The Color sensor can also measure the brightness of a color in Reflected Light Intensity mode. For example, the sensor can see the difference among white, gray, and black paper by shining a light on the paper and measuring how much light is reflected. The Reflected Light Intensity is measured as percentage from 0% (very low reflectivity: dark) to 100% (very high reflectivity: light). Black paper does not reflect much light, resulting in a measurement below 10%. White paper can result in a measurement higher than 60%. To verify these values, go to Port View on the Brick, choose the port the color sensor connected, press the middle button of the Brick and select COL-REFLECT like Figure 10 shows. Place the robot on the color reference chart that you printed, and observe how the sensor value changes as you move the robot over the bar with various tones of grey. Super Reflector: You should be able to find at least one material that result in Reflected Light Intensity value as high as 100%.


Figure 10 - Reflected light intensity

STEP 2: Follow a line more smoothly

The advantage of the Reflected Light Intensity mode is that the robot can measure not only black and white but also a mix of black and white as it moves across the edge of the line. If the robot sees white in the ReflectedLine program, it makes a sharp turn to the left to get back to the line. But sharp turns are not necessary if the sensor is close to the line. If the robot measures light grey, a soft left turn might be sufficient to return to the line. This makes the robot follow the line more smoothly, rather than bouncing left and right repeatedly. Soft turns are not always enough to return to the line, though, so the robot still needs to take a sharp turn when it's far off the line (when it see white). To determine whether the robot measures black, dark grey, light grey or white, you need two additional threshold values, midway between the three known values, as shown on Figure 11.
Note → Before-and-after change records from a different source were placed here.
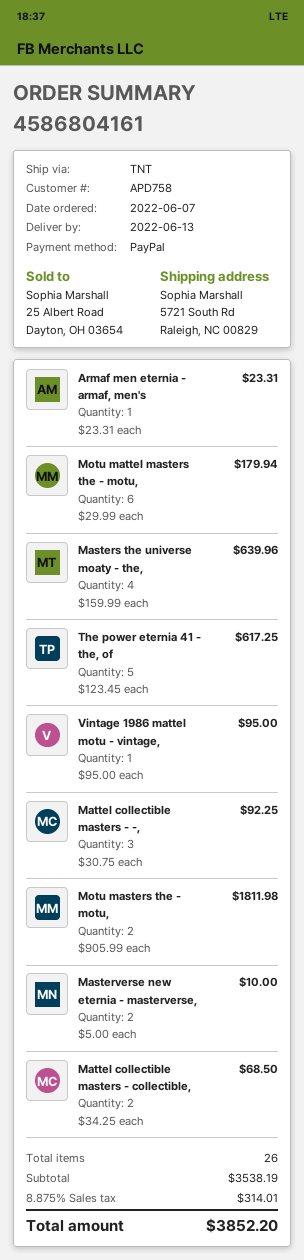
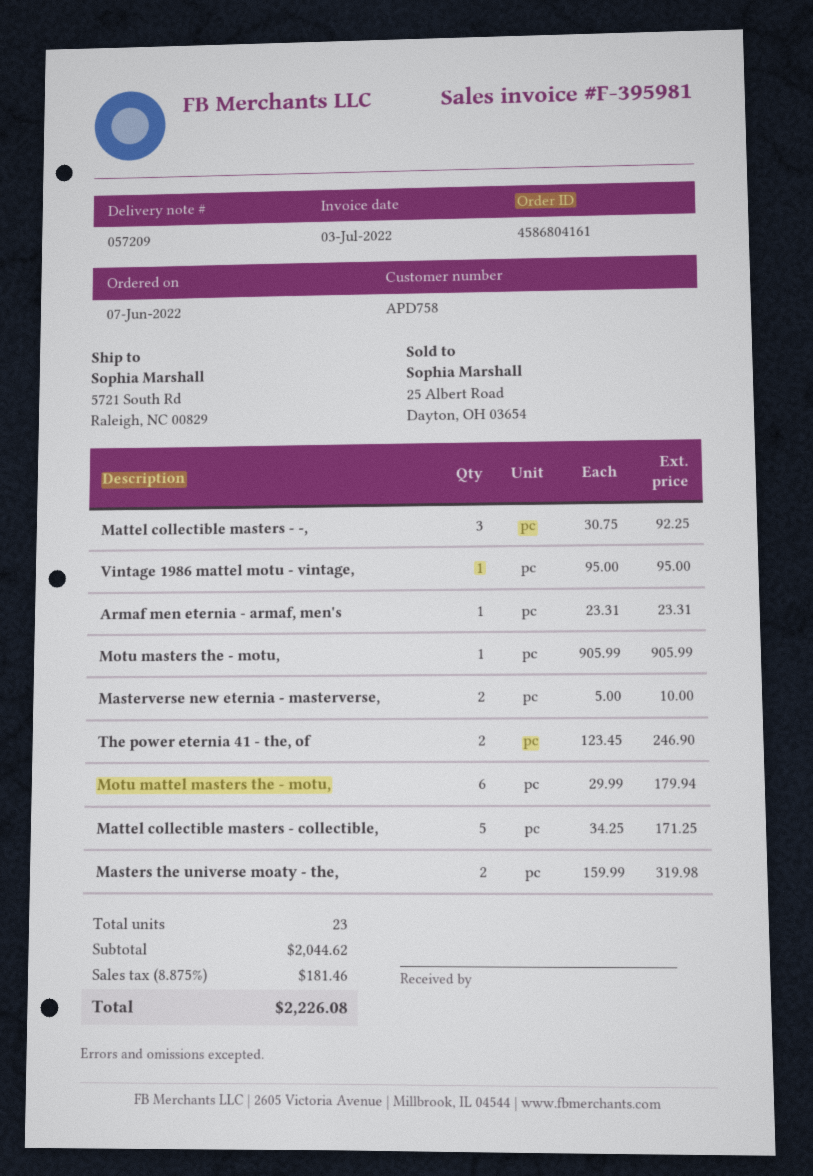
Masters the universe moaty - the,: 4 x 159.99 = 639.96 -> 2 x 159.99 = 319.98
The power eternia 41 - the, of: 5 x 123.45 = 617.25 -> 2 x 123.45 = 246.90
Motu masters the - motu,: 2 x 905.99 = 1811.98 -> 1 x 905.99 = 905.99
Mattel collectible masters - collectible,: 2 x 34.25 = 68.50 -> 5 x 34.25 = 171.25
total quantity: 26 -> 23
subtotal: 3538.19 -> 2044.62
tax: 8.875% = 314.01 -> 8.875% = 181.46
total: 3852.20 -> 2226.08

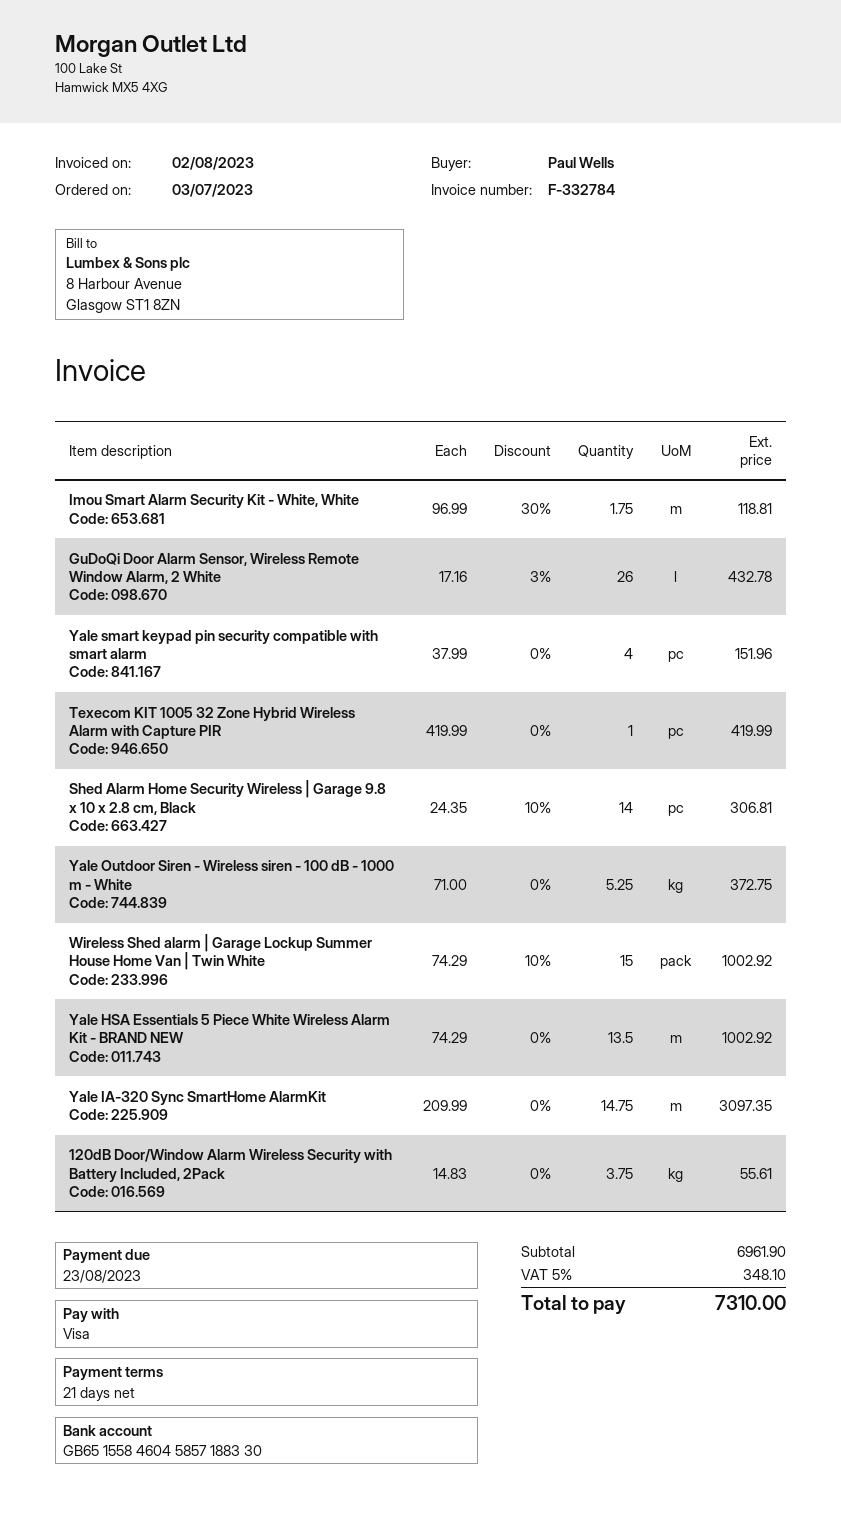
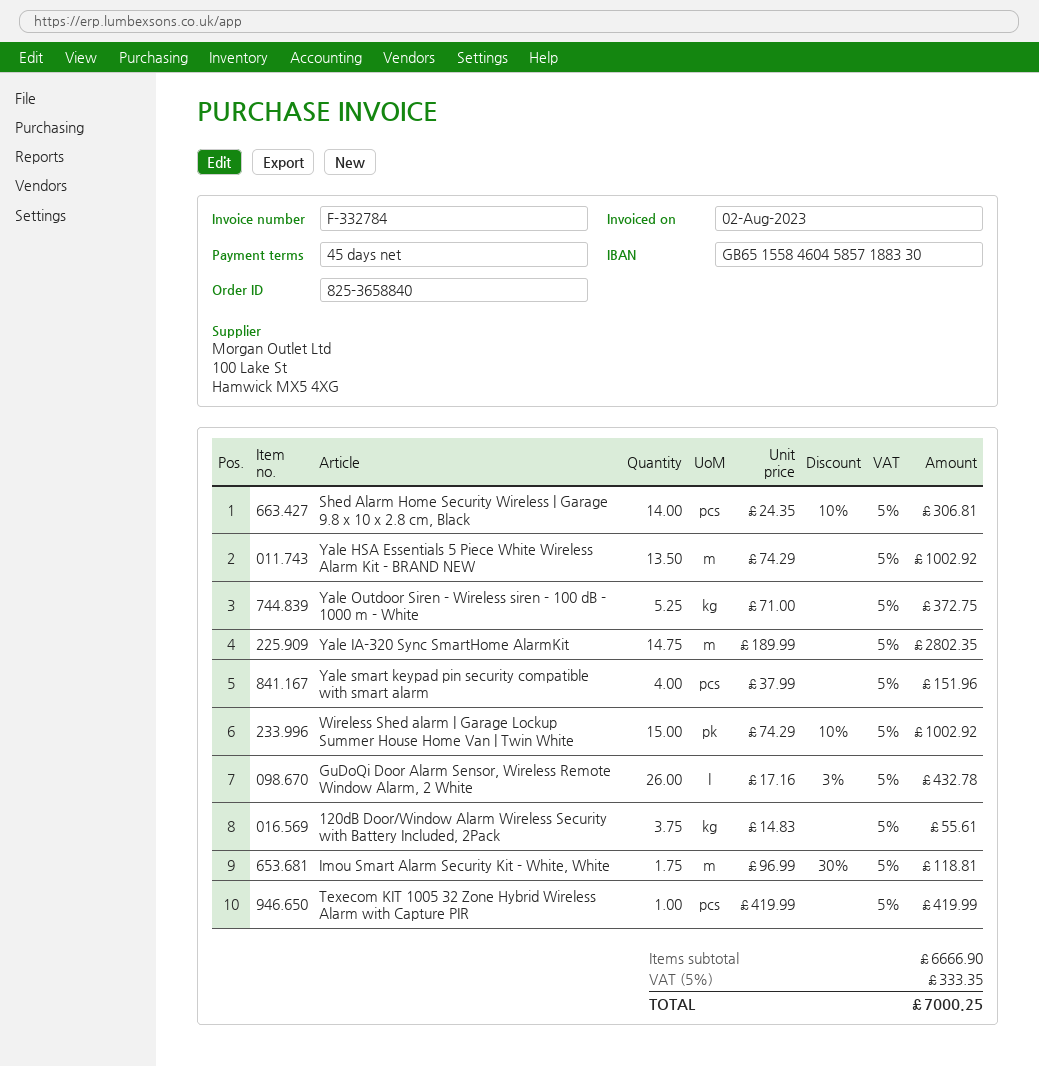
payment terms: 21 days -> 45 days
Yale IA-320 Sync SmartHome AlarmKit: 14.75 x 209.99 = 3097.35 -> 14.75 x 189.99 = 2802.35
subtotal: 6961.90 -> 6666.90
tax: 5% = 348.10 -> 5% = 333.35
total: 7310.00 -> 7000.25

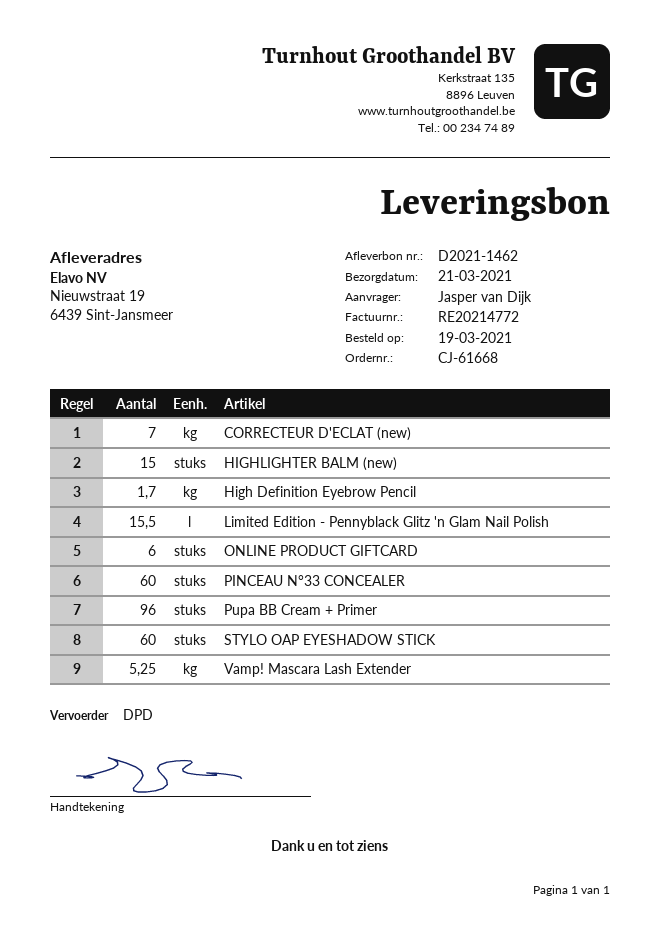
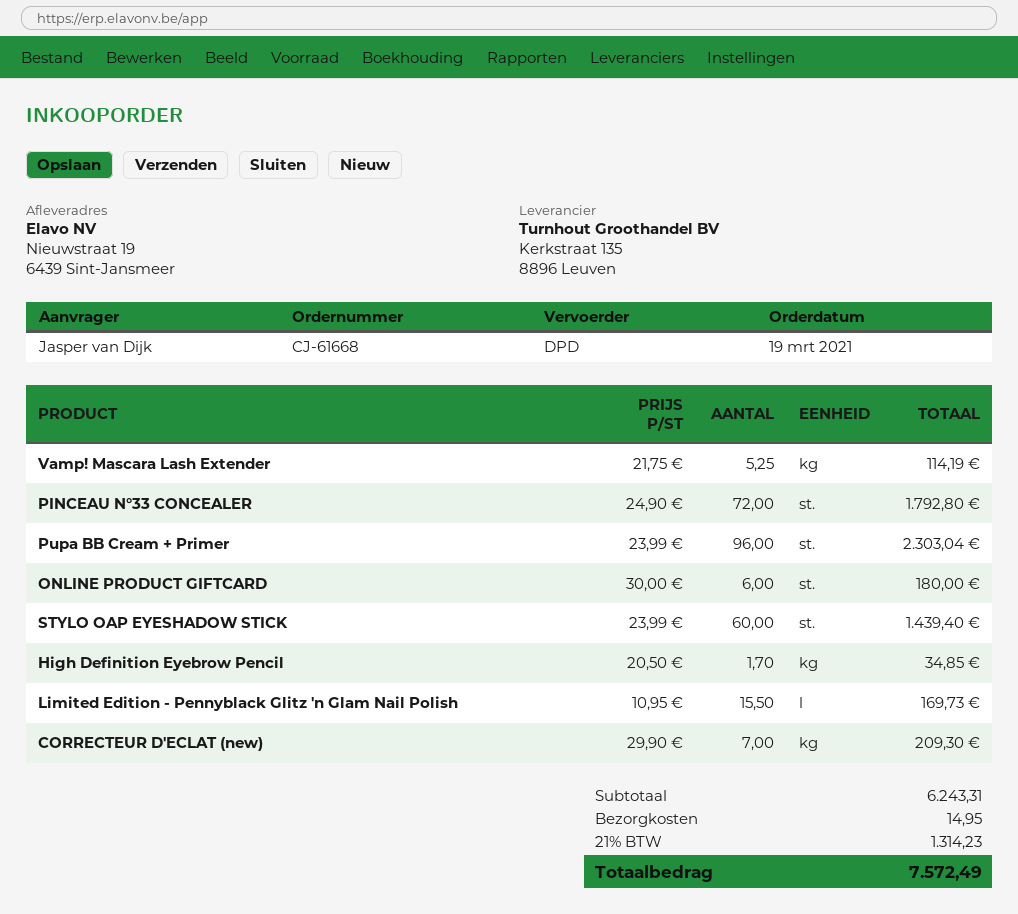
HIGHLIGHTER BALM (new): 15 -> none
PINCEAU N°33 CONCEALER: 60 -> 72

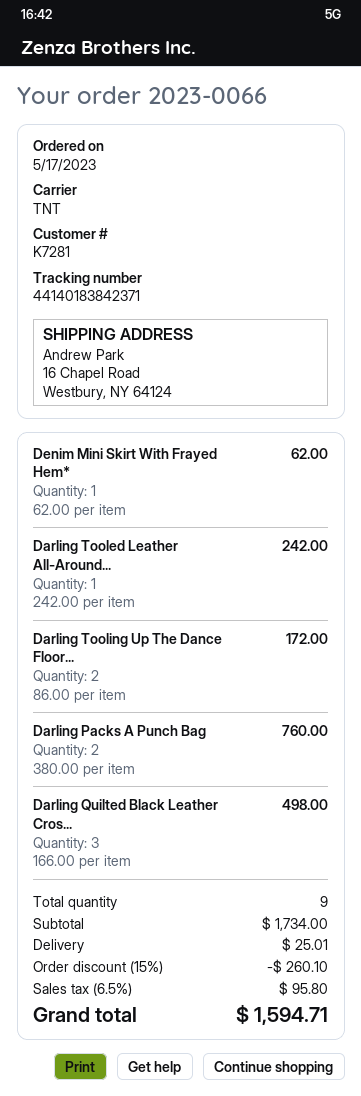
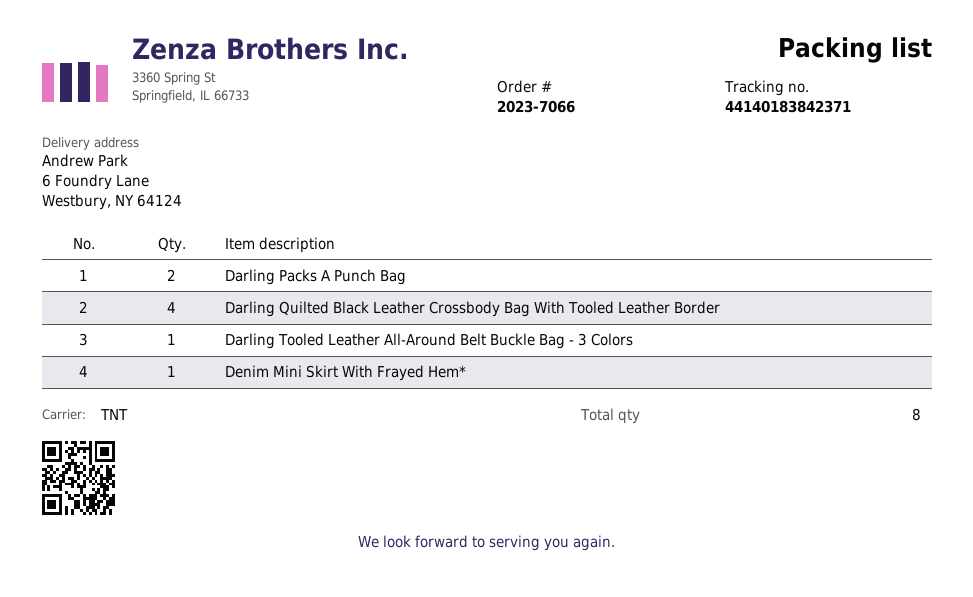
order number: 2023-0066 -> 2023-7066
ship to: 16 Chapel Road, Westbury, NY 64124 -> 6 Foundry Lane, Westbury, NY 64124
Darling Tooling Up The Dance Floor...: 2 -> none
Darling Quilted Black Leather Cros...: 3 -> 4
total quantity: 9 -> 8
Figure 11 - Threshold calculations

STEP 3: Set the threshold value

In Color mode, the sensor could see that the test track was either black or white. Now observe the reflected light measurement as you drag the robot with your hands (very slowly!) from the black line onto the white area of the test track. You will notice that the value gradually increases from around 6% (black) to around 62% (white). When the sensor partly sees the black line and partly sees the white paper, the value will be between these two examples, as if the sensor were seeing a grey surface. You can use this more detailed measurement to improve your line-following robot. To tell your robot what measurement you consider to be the white area or the black line, you will define white and black in your program using a threshold value. You will consider a measured value greater than this threshold as white and a measurement lower than this threshold as black. In other words, you take dark grey tones to be black and light grey tones to be white, as shown on Figure 12.


Figure 12 - Threshold calculations 2

STEP 4: Compare sensor values with a threshold

You will now create a new line-following program that uses Reflected Light Intensity mode and a threshold value to determine whether the sensor is on the black line or on the white area. As before, the robot should turn right if it sees the black line and left if it sees white. To accomplish this, change the sensor mode to Reflected Light Intensity mode in the Control Panel. Modify the ColorLine program to make decisions based on reflected light intensity instead of detected colors. You want the robot to turn to the right if the sensor sees black, which is when the sensor value is less than the threshold, so you can choose that as the condition that triggers the upper set of blocks. Create and run the ReflectedLine program now (see Figure 13) and test that it preforms the same way as the ColorLine program.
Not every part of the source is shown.